Assignment: Copy every line of the records below that holds the word "warto".

Data in this exercise:
________
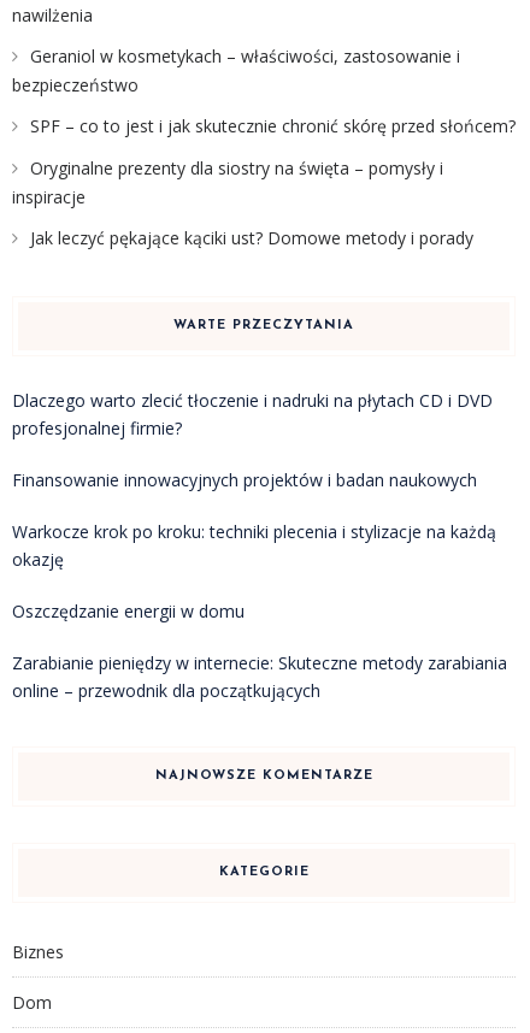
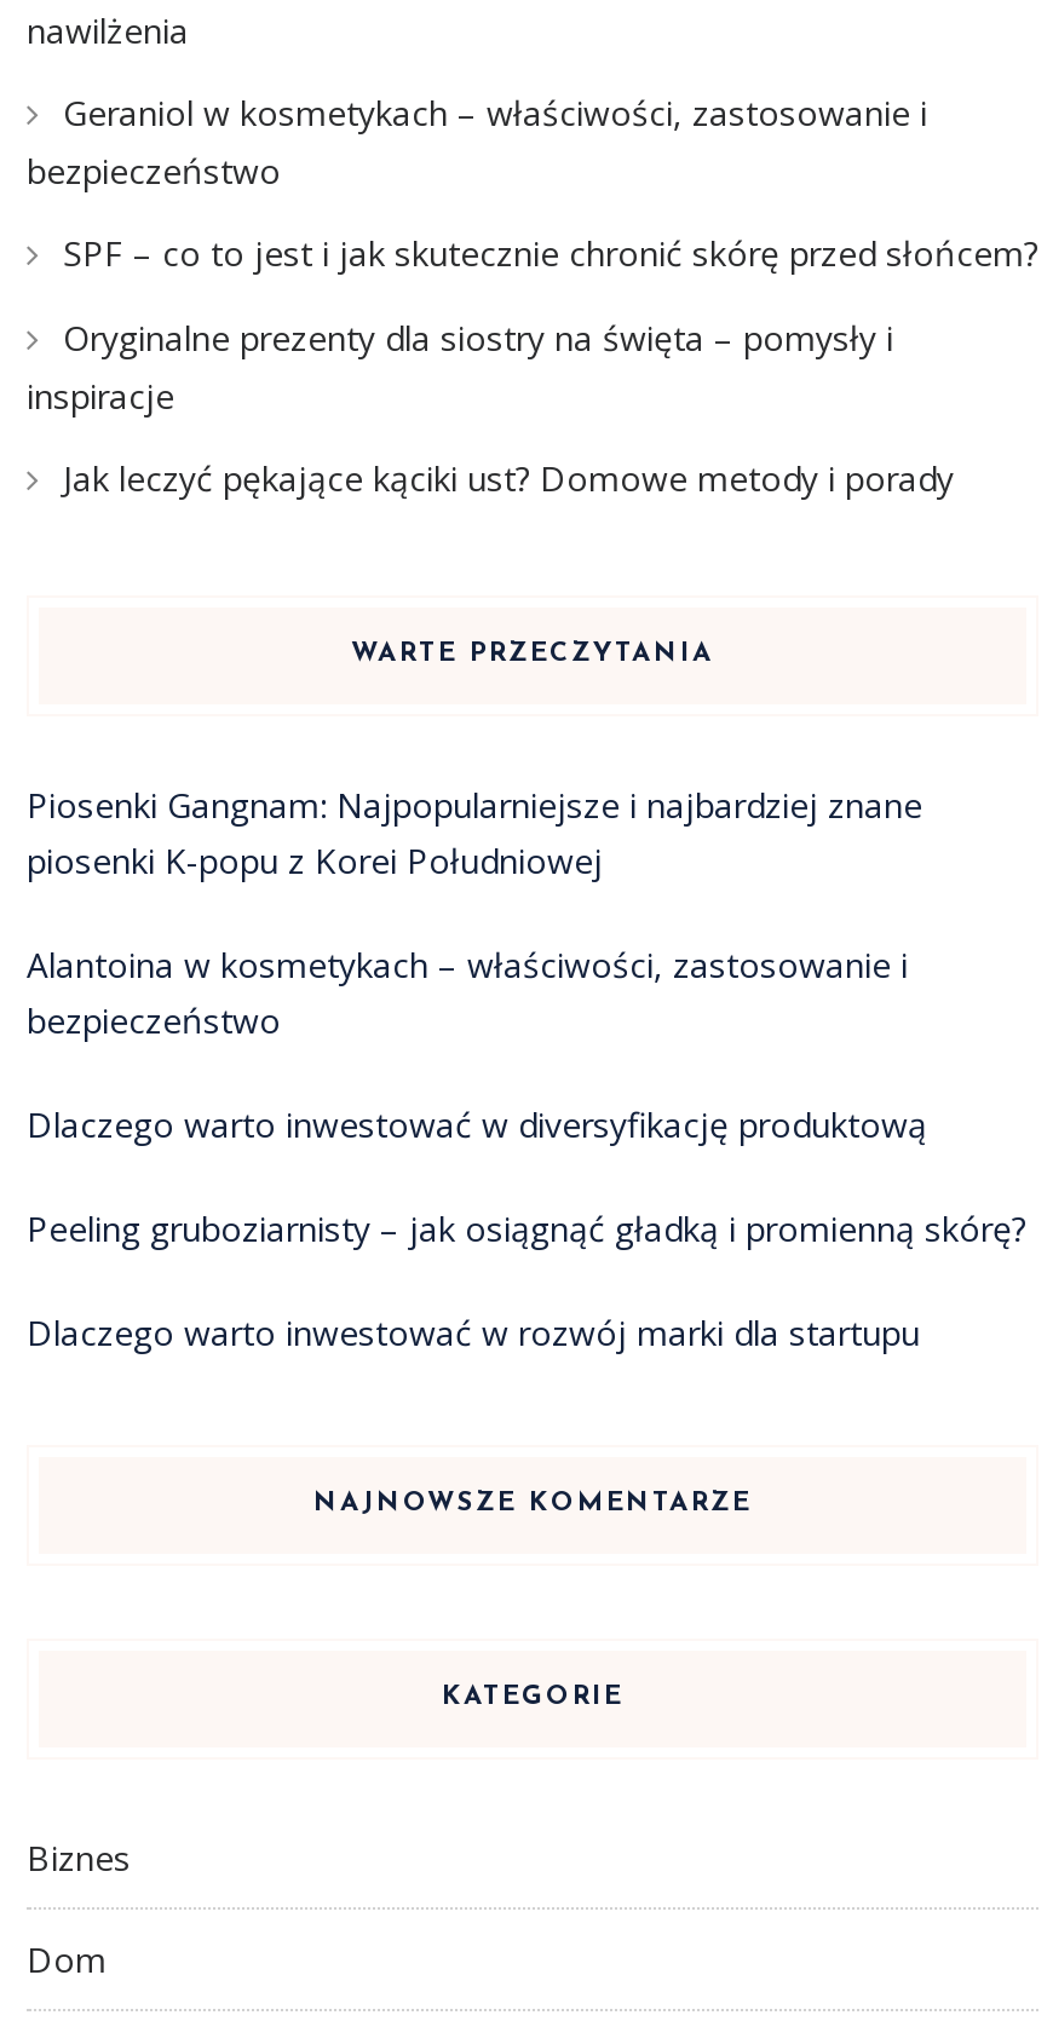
[12,389,493,440] Dlaczego warto zlecić tłoczenie i nadruki na płytach CD i DVD | profesjonalnej firmie? -> [27,782,922,884] Piosenki Gangnam: Najpopularniejsze i najbardziej znane | piosenki K-popu z Korei Południowej
[12,469,477,491] Finansowanie innowacyjnych projektów i badan naukowych -> [27,942,908,1044] Alantoina w kosmetykach – właściwości, zastosowanie i | bezpieczeństwo
[12,520,496,571] Warkocze krok po kroku: techniki plecenia i stylizacje na każdą | okazję -> [27,1102,927,1148] Dlaczego warto inwestować w diversyfikację produktową
[12,600,245,623] Oszczędzanie energii w domu -> [27,1206,1026,1252] Peeling gruboziarnisty – jak osiągnąć gładką i promienną skórę?
[12,652,507,702] Zarabianie pieniędzy w internecie: Skuteczne metody zarabiania | online – przewodnik dla początkujących -> [27,1310,920,1356] Dlaczego warto inwestować w rozwój marki dla startupu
________
Exercise response:
[12,389,493,440] Dlaczego warto zlecić tłoczenie i nadruki na płytach CD i DVD | profesjonalnej firmie? -> [27,782,922,884] Piosenki Gangnam: Najpopularniejsze i najbardziej znane | piosenki K-popu z Korei Południowej
[12,520,496,571] Warkocze krok po kroku: techniki plecenia i stylizacje na każdą | okazję -> [27,1102,927,1148] Dlaczego warto inwestować w diversyfikację produktową
[12,652,507,702] Zarabianie pieniędzy w internecie: Skuteczne metody zarabiania | online – przewodnik dla początkujących -> [27,1310,920,1356] Dlaczego warto inwestować w rozwój marki dla startupu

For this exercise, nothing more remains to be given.